## Work instruction
Using the records below, return exactly the lines from the one containing "flex-direction: column ->" through the last, and omit pictures.

## Dataset excerpts
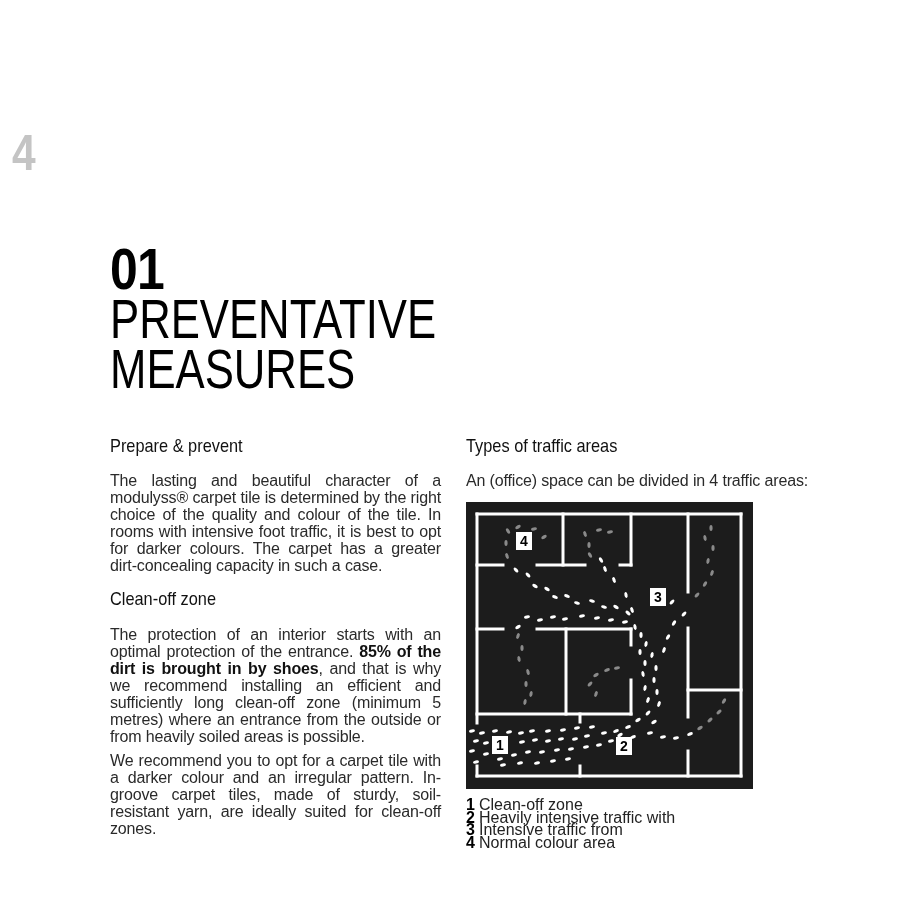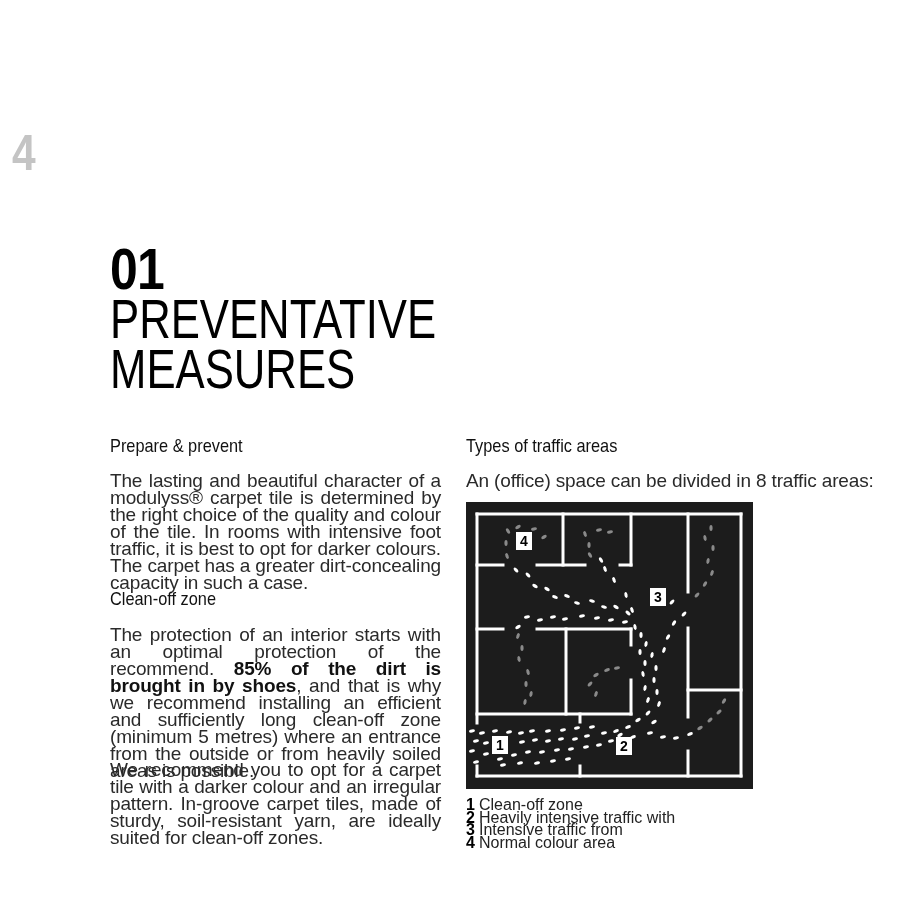"The lasting and beautiful character" p { font-size: 19px -> 16px }
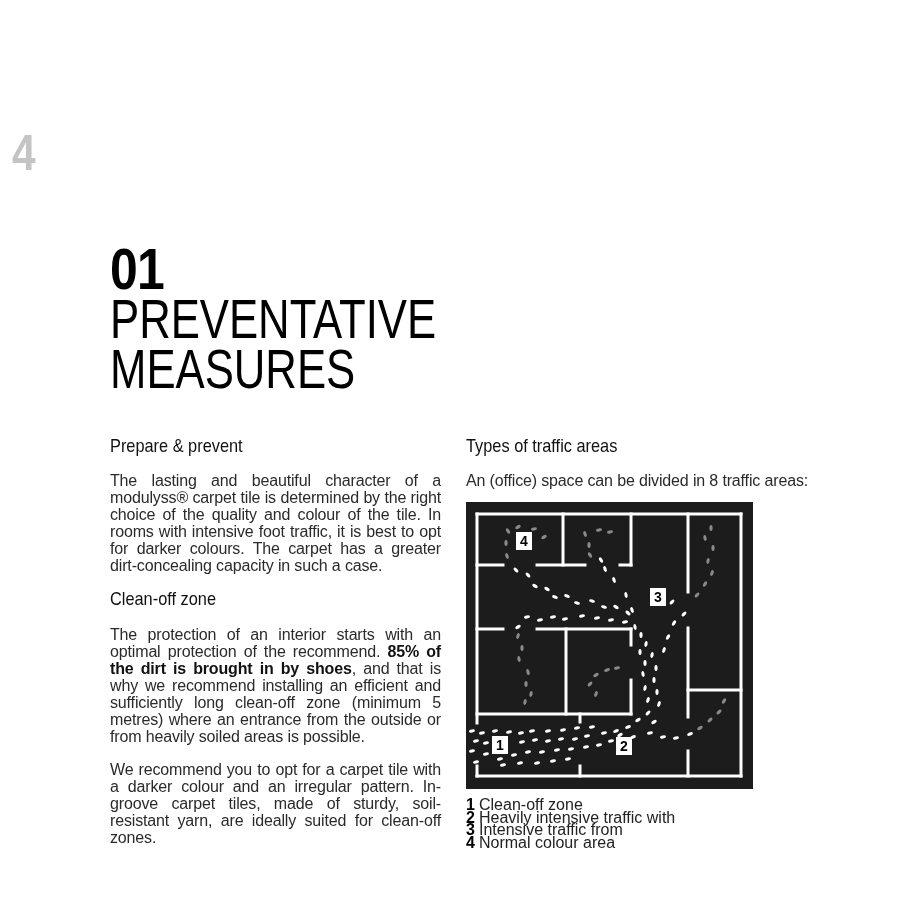"An (office) space can be" p.p-types { text: 8 -> 4 }
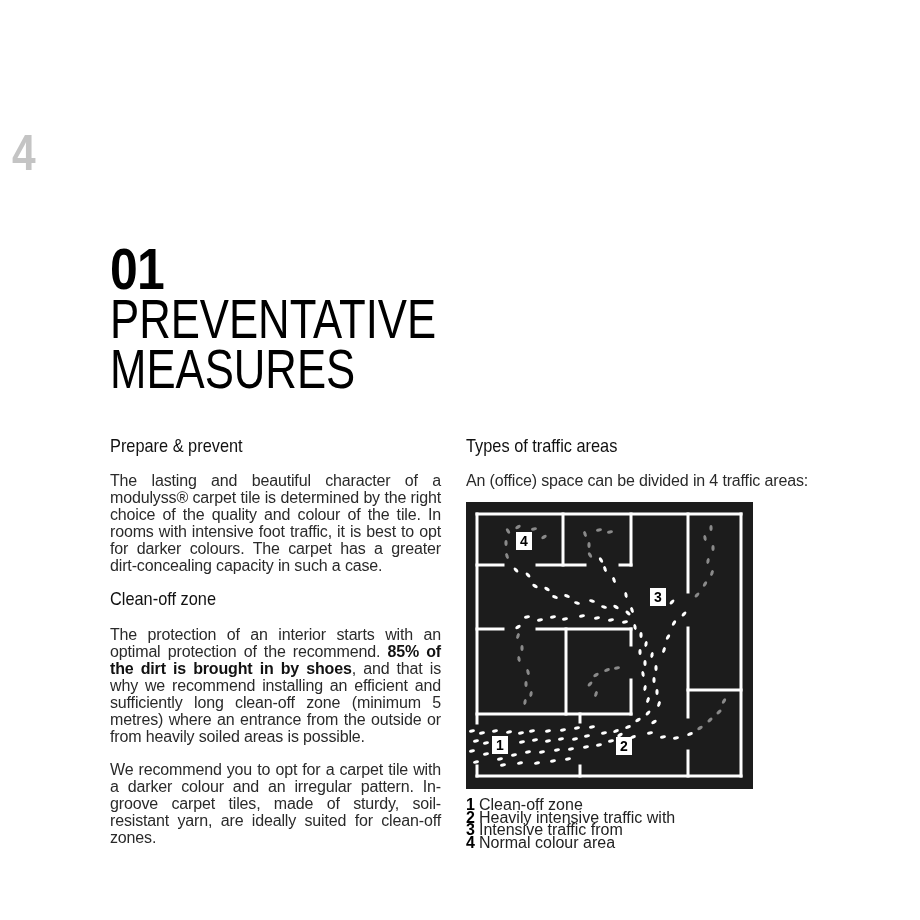"The protection of an interior" span { text: recommend -> entrance }
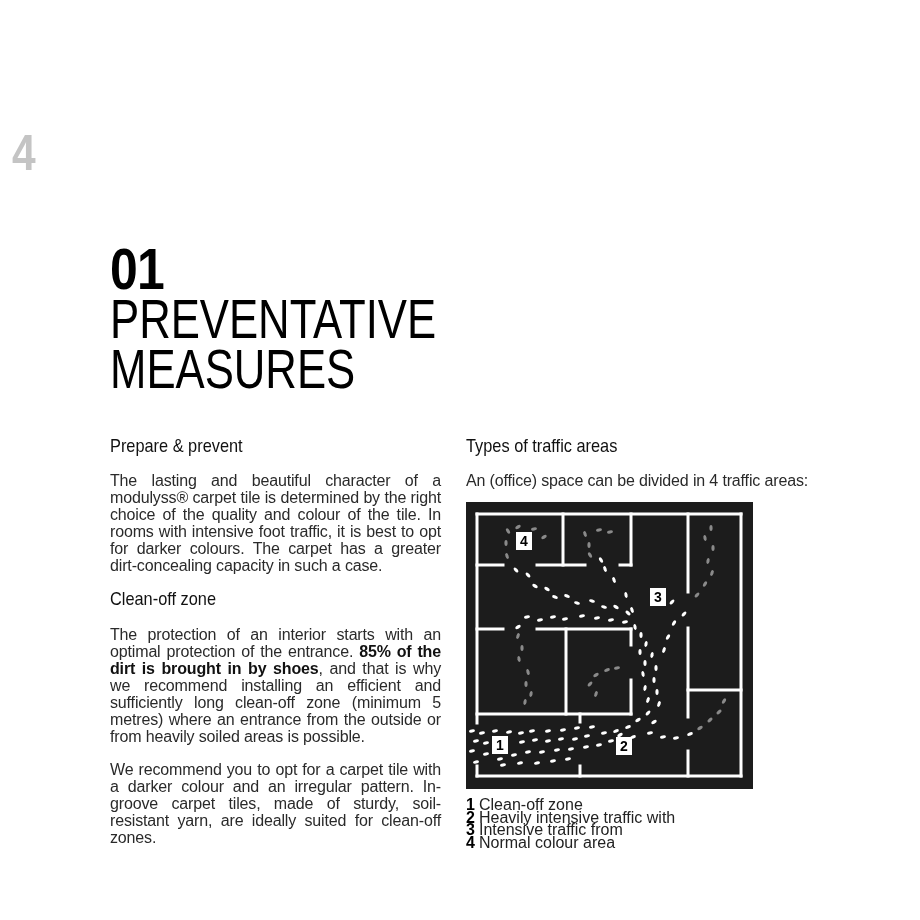"We recommend you to opt" .p-cleanoff2 { top: 327px -> 318px }
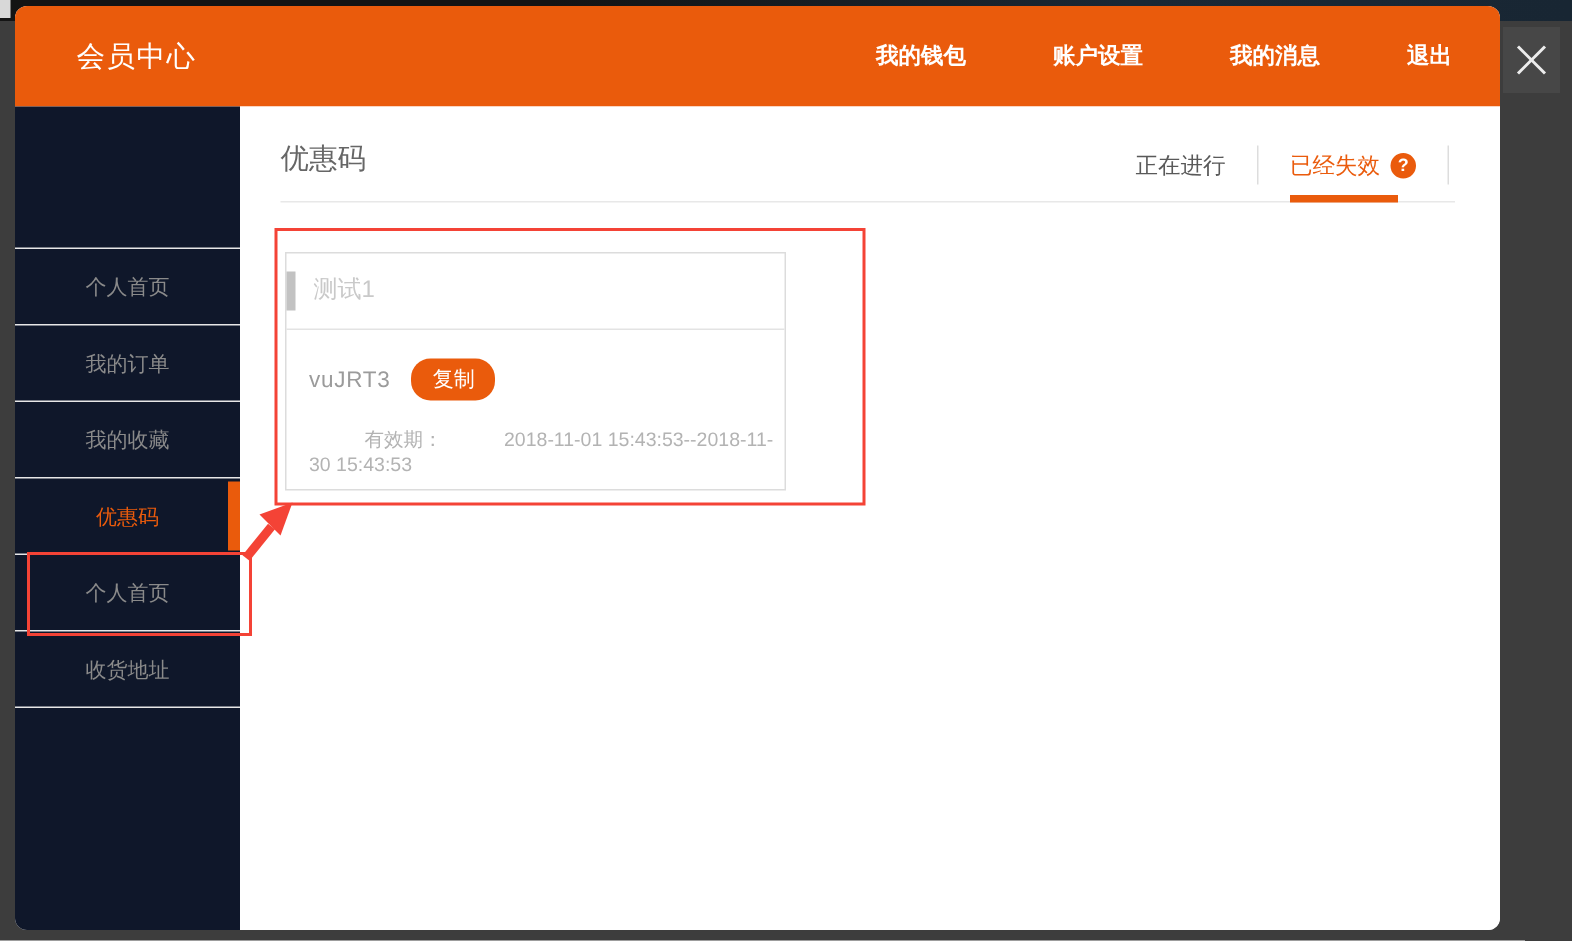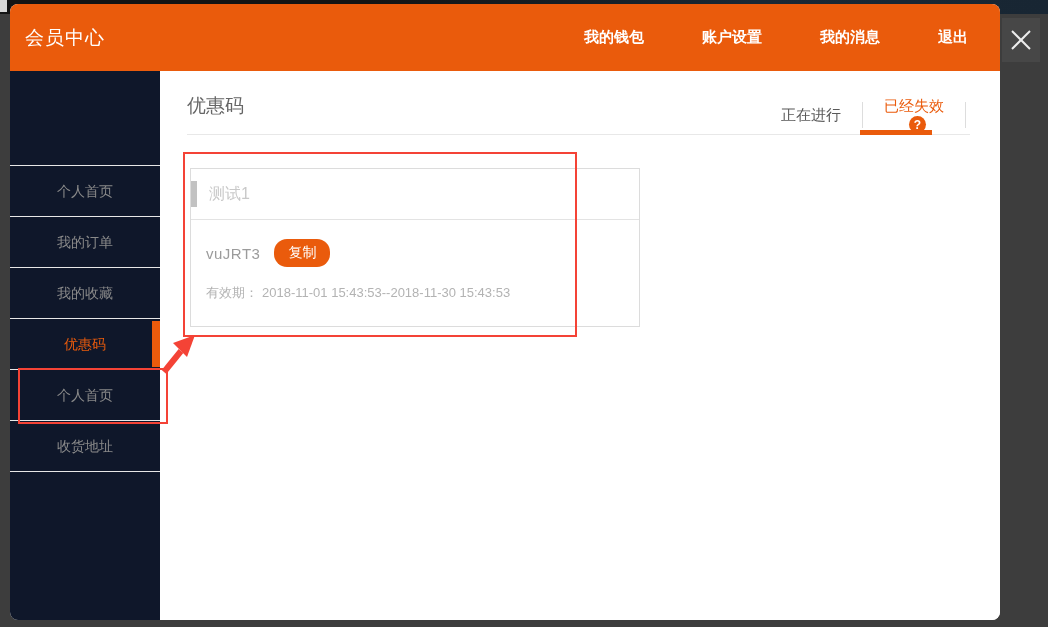"会员中心" .header-title { margin-left: 15px -> 41px }
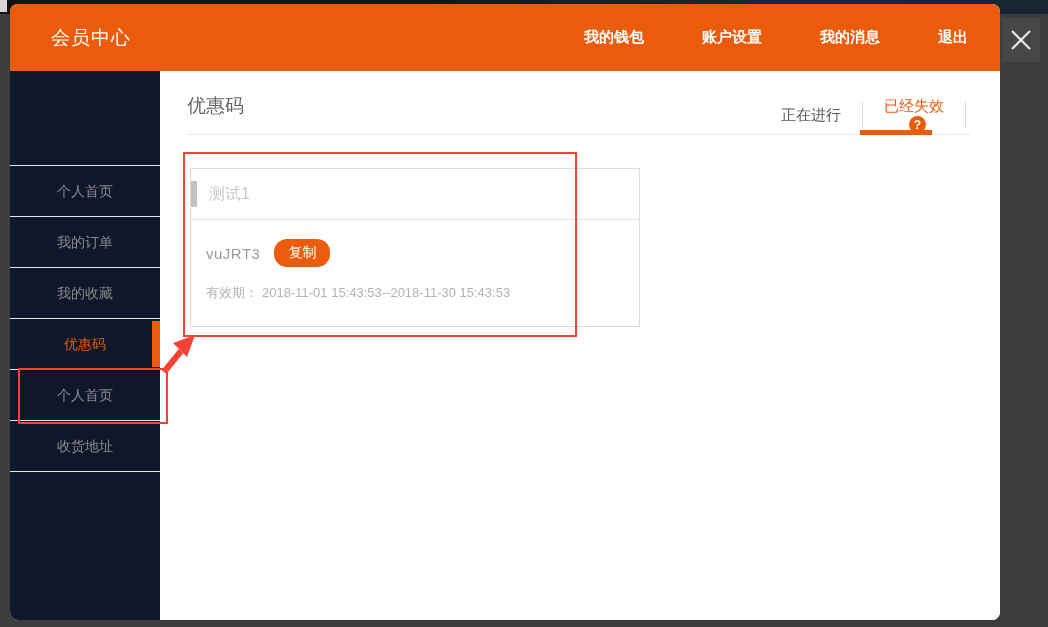"已经失效" .tab.tab-active { flex-direction: column -> none }
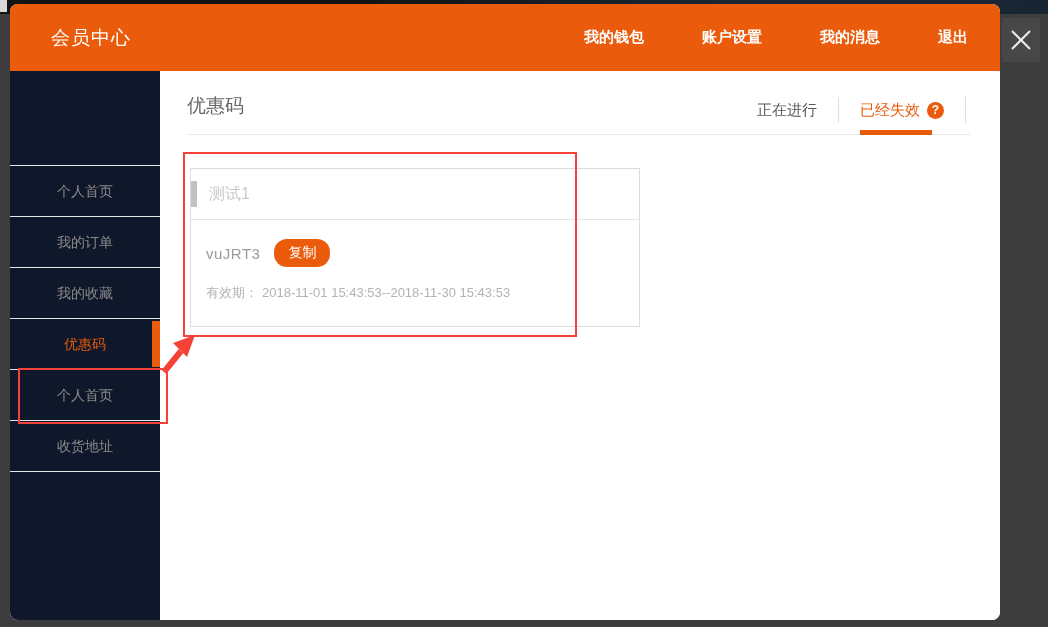"测试1" .coupon-card { width: 450px -> 334px }
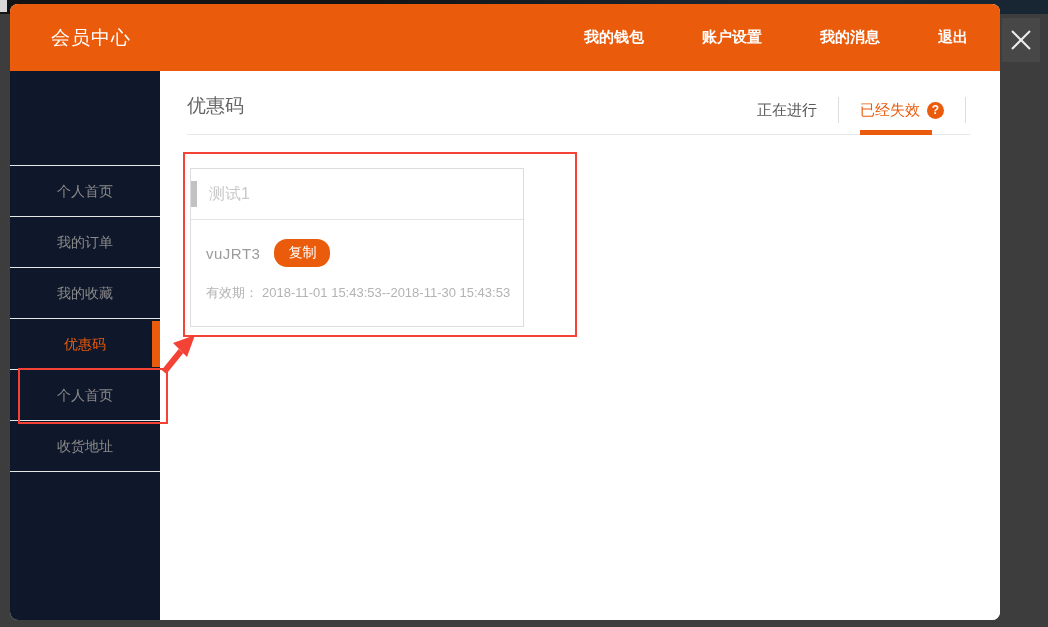"有效期：" .validity-row span { margin-left: none -> 37px }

## Result
"已经失效" .tab.tab-active { flex-direction: column -> none }
"测试1" .coupon-card { width: 450px -> 334px }
"有效期：" .validity-row span { margin-left: none -> 37px }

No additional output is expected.